### Exercise directions
Collect every line in the records below that contains the word "NANKANG".
Start of Block
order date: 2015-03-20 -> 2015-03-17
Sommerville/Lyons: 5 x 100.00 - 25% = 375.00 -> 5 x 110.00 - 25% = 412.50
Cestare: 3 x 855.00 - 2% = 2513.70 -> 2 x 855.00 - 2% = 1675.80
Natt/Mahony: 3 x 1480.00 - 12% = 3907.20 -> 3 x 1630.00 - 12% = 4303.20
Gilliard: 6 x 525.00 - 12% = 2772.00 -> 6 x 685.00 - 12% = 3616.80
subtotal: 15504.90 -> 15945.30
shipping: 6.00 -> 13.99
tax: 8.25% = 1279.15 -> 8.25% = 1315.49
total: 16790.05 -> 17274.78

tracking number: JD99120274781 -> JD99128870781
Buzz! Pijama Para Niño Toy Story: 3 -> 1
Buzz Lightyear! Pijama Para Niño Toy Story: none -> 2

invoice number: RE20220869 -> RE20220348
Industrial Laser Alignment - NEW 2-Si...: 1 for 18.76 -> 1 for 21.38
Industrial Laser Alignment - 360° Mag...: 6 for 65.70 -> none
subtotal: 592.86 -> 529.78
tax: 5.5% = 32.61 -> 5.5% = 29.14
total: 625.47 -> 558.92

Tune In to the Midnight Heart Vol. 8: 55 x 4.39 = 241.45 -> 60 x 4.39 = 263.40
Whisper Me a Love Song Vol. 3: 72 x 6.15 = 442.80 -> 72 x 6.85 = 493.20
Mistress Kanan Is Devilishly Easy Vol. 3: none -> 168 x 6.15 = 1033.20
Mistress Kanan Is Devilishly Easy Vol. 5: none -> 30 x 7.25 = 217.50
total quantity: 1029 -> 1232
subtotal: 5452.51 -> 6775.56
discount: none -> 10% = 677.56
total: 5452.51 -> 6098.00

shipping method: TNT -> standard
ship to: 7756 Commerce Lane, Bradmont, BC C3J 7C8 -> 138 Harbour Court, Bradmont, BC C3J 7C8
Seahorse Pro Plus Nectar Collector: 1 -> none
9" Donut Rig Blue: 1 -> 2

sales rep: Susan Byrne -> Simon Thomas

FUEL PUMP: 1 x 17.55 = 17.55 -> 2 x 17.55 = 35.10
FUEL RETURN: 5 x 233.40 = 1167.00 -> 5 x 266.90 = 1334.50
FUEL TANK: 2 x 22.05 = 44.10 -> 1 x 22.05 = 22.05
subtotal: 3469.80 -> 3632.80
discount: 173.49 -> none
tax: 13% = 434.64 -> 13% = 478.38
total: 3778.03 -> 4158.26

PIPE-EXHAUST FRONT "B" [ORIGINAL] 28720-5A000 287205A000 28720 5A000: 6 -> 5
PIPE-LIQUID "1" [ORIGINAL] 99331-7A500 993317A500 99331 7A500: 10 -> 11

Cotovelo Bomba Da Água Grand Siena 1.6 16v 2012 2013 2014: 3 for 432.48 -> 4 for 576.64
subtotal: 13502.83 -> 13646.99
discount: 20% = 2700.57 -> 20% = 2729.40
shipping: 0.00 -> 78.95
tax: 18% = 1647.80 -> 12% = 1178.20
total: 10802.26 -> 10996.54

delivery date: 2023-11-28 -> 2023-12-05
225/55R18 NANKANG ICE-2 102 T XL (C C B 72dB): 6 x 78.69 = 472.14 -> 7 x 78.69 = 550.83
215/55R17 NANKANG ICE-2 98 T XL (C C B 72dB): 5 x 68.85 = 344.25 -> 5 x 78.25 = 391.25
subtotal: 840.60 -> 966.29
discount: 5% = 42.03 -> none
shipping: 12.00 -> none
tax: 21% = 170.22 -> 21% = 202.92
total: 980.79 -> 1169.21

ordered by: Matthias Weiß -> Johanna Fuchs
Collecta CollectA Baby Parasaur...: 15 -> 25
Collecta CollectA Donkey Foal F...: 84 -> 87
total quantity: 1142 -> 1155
End of Block
### Result for this task
225/55R18 NANKANG ICE-2 102 T XL (C C B 72dB): 6 x 78.69 = 472.14 -> 7 x 78.69 = 550.83
215/55R17 NANKANG ICE-2 98 T XL (C C B 72dB): 5 x 68.85 = 344.25 -> 5 x 78.25 = 391.25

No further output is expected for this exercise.